• _Records provided_:
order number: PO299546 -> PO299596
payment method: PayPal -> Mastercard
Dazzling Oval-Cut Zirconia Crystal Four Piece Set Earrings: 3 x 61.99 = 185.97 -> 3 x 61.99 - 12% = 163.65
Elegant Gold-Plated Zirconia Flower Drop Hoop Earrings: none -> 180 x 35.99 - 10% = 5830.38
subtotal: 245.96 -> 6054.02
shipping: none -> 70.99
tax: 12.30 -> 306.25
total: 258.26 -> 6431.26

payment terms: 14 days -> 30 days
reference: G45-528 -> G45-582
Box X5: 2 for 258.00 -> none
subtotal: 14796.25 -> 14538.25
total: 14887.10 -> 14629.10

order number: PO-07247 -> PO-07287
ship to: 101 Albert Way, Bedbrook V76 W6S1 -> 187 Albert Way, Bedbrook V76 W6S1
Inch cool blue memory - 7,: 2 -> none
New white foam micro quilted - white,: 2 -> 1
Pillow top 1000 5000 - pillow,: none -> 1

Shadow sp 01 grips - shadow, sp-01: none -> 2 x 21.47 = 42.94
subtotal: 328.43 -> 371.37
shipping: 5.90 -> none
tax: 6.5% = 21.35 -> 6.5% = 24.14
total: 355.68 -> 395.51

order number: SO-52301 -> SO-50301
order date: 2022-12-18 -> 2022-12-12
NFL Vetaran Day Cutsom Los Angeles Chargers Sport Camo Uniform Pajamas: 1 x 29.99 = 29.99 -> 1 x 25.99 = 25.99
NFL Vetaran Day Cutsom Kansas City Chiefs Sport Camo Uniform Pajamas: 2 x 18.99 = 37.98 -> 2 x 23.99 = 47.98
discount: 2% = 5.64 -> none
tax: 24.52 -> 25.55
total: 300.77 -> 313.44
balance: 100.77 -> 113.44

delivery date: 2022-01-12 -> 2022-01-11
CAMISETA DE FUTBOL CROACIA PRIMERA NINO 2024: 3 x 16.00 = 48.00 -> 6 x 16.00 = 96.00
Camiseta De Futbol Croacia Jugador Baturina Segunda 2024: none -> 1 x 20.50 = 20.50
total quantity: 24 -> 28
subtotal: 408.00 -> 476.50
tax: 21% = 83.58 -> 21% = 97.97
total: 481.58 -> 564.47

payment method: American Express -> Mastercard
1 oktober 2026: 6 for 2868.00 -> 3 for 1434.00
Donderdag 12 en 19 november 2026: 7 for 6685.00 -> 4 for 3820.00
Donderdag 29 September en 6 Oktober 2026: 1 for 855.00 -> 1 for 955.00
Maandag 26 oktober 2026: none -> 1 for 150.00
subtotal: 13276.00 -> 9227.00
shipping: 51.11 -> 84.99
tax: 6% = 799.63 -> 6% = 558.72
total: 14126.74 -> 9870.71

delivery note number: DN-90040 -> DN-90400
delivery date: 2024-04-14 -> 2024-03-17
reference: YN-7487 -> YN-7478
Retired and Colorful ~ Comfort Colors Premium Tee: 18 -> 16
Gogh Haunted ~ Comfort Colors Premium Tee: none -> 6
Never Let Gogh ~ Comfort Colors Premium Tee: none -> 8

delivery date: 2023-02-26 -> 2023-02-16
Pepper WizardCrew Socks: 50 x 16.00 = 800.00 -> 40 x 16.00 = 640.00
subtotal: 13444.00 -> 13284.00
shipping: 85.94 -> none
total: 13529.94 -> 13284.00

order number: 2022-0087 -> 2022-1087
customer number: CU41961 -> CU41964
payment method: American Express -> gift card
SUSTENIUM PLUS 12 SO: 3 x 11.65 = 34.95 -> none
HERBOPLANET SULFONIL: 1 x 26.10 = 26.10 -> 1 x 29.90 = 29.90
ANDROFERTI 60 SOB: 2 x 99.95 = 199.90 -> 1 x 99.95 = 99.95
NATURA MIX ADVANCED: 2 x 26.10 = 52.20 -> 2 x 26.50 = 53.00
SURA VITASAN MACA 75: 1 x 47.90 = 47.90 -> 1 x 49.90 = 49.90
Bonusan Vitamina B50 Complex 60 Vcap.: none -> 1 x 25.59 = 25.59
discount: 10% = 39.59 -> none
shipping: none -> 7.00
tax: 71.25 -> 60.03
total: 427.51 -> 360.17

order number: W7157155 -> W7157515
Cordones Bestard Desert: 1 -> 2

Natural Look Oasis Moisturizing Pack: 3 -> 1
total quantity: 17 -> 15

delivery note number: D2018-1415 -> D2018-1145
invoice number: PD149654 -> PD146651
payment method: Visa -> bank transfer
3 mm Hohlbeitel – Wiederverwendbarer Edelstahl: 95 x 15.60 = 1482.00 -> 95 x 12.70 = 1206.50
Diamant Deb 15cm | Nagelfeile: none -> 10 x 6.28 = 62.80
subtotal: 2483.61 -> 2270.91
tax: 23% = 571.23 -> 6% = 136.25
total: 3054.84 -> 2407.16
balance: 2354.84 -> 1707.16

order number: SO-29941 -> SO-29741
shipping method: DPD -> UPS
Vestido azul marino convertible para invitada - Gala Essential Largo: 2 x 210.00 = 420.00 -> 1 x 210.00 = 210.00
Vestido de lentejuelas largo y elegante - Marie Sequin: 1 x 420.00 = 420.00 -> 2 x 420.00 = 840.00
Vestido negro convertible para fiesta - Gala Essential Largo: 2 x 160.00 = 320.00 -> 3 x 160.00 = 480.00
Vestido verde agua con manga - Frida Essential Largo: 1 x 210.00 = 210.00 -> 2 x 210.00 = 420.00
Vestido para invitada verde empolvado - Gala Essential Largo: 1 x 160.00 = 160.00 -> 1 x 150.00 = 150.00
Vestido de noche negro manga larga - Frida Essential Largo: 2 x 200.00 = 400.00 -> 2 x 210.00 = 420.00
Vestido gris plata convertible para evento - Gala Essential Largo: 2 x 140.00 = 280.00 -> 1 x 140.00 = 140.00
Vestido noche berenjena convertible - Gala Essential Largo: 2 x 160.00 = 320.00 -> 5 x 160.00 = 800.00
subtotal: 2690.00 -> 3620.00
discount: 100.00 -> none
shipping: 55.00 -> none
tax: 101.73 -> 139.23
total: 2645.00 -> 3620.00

• _Task requirements_: Reproduce, character for character, only the lines of the preceding data that start at the line with "tax: 6% = 799.63 -> 6% = 558.72" and end at the line with "Vestido de lentejuelas", both included.

• _Answer box_:
tax: 6% = 799.63 -> 6% = 558.72
total: 14126.74 -> 9870.71

delivery note number: DN-90040 -> DN-90400
delivery date: 2024-04-14 -> 2024-03-17
reference: YN-7487 -> YN-7478
Retired and Colorful ~ Comfort Colors Premium Tee: 18 -> 16
Gogh Haunted ~ Comfort Colors Premium Tee: none -> 6
Never Let Gogh ~ Comfort Colors Premium Tee: none -> 8

delivery date: 2023-02-26 -> 2023-02-16
Pepper WizardCrew Socks: 50 x 16.00 = 800.00 -> 40 x 16.00 = 640.00
subtotal: 13444.00 -> 13284.00
shipping: 85.94 -> none
total: 13529.94 -> 13284.00

order number: 2022-0087 -> 2022-1087
customer number: CU41961 -> CU41964
payment method: American Express -> gift card
SUSTENIUM PLUS 12 SO: 3 x 11.65 = 34.95 -> none
HERBOPLANET SULFONIL: 1 x 26.10 = 26.10 -> 1 x 29.90 = 29.90
ANDROFERTI 60 SOB: 2 x 99.95 = 199.90 -> 1 x 99.95 = 99.95
NATURA MIX ADVANCED: 2 x 26.10 = 52.20 -> 2 x 26.50 = 53.00
SURA VITASAN MACA 75: 1 x 47.90 = 47.90 -> 1 x 49.90 = 49.90
Bonusan Vitamina B50 Complex 60 Vcap.: none -> 1 x 25.59 = 25.59
discount: 10% = 39.59 -> none
shipping: none -> 7.00
tax: 71.25 -> 60.03
total: 427.51 -> 360.17

order number: W7157155 -> W7157515
Cordones Bestard Desert: 1 -> 2

Natural Look Oasis Moisturizing Pack: 3 -> 1
total quantity: 17 -> 15

delivery note number: D2018-1415 -> D2018-1145
invoice number: PD149654 -> PD146651
payment method: Visa -> bank transfer
3 mm Hohlbeitel – Wiederverwendbarer Edelstahl: 95 x 15.60 = 1482.00 -> 95 x 12.70 = 1206.50
Diamant Deb 15cm | Nagelfeile: none -> 10 x 6.28 = 62.80
subtotal: 2483.61 -> 2270.91
tax: 23% = 571.23 -> 6% = 136.25
total: 3054.84 -> 2407.16
balance: 2354.84 -> 1707.16

order number: SO-29941 -> SO-29741
shipping method: DPD -> UPS
Vestido azul marino convertible para invitada - Gala Essential Largo: 2 x 210.00 = 420.00 -> 1 x 210.00 = 210.00
Vestido de lentejuelas largo y elegante - Marie Sequin: 1 x 420.00 = 420.00 -> 2 x 420.00 = 840.00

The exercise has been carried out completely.